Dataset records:
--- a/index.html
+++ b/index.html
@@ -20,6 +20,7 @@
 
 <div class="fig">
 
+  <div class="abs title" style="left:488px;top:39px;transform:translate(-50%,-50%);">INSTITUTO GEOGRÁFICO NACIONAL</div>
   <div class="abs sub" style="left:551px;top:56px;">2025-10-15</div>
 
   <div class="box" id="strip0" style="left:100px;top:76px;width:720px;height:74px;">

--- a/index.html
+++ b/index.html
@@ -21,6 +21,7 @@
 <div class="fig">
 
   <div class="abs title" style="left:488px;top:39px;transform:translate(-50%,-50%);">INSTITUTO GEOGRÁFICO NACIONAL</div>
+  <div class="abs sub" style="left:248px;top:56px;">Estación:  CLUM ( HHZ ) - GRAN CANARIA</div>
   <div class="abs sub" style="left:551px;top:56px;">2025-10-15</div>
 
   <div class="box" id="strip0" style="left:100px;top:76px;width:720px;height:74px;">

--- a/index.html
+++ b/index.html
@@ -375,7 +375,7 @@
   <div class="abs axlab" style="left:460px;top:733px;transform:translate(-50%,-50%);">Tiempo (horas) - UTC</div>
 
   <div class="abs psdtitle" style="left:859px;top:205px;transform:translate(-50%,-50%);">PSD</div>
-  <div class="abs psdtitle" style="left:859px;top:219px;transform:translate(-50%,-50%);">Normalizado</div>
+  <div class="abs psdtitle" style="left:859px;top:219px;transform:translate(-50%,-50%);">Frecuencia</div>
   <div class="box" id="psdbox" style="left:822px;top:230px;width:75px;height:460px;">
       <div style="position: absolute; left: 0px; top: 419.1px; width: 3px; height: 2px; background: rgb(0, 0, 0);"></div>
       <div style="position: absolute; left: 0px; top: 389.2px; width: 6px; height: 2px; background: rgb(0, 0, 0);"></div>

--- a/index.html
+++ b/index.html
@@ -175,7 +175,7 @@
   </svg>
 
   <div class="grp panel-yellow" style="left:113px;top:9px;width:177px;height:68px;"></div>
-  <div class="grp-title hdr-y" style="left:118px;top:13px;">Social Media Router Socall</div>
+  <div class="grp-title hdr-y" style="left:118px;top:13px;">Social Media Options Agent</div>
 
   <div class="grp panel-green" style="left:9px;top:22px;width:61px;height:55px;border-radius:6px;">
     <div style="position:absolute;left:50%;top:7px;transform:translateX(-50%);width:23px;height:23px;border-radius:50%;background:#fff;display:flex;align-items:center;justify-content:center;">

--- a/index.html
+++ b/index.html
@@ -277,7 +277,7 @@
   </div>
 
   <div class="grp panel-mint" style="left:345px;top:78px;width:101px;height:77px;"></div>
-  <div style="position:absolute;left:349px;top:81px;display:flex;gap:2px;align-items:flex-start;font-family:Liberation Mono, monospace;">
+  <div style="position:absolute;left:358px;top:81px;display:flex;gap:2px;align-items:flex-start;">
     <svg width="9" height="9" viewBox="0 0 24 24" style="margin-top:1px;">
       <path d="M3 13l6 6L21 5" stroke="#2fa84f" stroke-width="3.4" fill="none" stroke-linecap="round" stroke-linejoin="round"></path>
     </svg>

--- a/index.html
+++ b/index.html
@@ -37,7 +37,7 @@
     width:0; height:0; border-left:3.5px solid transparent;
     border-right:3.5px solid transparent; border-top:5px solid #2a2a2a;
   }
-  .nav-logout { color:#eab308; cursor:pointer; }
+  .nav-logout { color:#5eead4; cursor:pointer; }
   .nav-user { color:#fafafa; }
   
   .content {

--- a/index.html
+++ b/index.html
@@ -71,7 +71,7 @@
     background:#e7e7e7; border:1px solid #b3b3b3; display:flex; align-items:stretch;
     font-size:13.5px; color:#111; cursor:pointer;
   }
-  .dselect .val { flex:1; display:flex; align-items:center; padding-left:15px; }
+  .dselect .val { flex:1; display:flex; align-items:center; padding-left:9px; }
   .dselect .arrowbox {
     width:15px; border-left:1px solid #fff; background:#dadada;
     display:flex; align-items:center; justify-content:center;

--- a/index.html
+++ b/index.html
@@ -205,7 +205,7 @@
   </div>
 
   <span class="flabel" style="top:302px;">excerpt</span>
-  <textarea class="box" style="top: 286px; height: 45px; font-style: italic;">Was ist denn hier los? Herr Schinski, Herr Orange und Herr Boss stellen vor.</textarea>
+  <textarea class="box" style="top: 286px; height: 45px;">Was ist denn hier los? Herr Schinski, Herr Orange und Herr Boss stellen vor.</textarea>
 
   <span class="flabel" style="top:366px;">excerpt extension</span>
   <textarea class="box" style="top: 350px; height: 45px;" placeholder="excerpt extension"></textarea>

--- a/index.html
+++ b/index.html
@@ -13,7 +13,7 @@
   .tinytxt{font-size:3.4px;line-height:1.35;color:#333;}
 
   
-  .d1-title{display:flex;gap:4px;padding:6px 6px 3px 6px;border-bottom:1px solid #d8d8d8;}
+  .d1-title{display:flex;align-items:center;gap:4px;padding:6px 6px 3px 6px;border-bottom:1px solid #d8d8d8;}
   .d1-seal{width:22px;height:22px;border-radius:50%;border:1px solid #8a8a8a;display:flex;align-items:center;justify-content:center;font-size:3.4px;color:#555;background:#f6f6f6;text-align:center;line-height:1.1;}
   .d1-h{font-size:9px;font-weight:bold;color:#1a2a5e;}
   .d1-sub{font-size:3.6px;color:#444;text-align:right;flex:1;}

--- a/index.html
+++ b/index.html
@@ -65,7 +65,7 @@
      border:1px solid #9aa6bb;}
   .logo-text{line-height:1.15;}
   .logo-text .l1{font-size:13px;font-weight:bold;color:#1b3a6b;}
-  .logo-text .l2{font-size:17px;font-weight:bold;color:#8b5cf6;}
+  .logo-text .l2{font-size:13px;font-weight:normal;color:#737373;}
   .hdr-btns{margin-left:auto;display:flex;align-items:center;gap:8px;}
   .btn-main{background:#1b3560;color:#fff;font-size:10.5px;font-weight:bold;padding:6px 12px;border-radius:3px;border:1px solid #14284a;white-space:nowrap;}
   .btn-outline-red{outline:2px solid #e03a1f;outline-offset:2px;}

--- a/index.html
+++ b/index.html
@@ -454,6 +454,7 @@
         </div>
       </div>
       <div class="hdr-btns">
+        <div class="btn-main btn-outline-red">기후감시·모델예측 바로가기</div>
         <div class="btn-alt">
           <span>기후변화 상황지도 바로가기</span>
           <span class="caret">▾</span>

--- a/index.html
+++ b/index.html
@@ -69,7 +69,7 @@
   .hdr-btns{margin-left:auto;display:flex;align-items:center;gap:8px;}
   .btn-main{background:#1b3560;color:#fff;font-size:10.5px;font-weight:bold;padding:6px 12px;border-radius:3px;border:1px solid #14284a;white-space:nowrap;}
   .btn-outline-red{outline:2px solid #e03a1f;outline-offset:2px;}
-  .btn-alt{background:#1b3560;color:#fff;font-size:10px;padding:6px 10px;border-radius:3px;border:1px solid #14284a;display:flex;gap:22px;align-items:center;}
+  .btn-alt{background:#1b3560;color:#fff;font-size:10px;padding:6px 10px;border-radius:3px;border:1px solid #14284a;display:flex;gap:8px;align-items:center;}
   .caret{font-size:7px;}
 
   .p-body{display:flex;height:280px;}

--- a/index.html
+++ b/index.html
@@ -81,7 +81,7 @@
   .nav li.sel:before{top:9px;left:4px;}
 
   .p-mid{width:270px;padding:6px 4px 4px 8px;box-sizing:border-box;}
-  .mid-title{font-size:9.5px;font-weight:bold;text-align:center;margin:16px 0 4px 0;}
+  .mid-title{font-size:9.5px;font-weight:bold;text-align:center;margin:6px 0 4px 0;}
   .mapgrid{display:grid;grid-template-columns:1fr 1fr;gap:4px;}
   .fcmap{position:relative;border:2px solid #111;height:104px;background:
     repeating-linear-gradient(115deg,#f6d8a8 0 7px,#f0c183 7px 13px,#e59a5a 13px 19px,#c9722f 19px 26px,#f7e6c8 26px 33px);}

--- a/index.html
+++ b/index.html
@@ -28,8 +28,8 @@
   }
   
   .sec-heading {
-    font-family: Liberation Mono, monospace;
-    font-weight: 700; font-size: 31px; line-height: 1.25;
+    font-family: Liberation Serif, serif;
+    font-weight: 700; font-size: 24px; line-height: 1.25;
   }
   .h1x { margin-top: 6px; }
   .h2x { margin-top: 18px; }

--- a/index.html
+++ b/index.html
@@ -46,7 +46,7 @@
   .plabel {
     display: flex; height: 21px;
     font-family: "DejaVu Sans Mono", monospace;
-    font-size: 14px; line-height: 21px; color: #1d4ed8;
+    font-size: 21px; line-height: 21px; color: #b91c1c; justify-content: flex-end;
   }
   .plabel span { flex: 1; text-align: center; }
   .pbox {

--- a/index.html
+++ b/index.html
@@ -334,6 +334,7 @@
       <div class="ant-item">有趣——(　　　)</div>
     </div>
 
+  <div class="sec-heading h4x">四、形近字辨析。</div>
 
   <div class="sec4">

## EXERCISE AIM
Write out each line above with the word "flabel".

## RESPONSE TO THE EXERCISE
   <span class="flabel" style="top:302px;">excerpt</span>
   <span class="flabel" style="top:366px;">excerpt extension</span>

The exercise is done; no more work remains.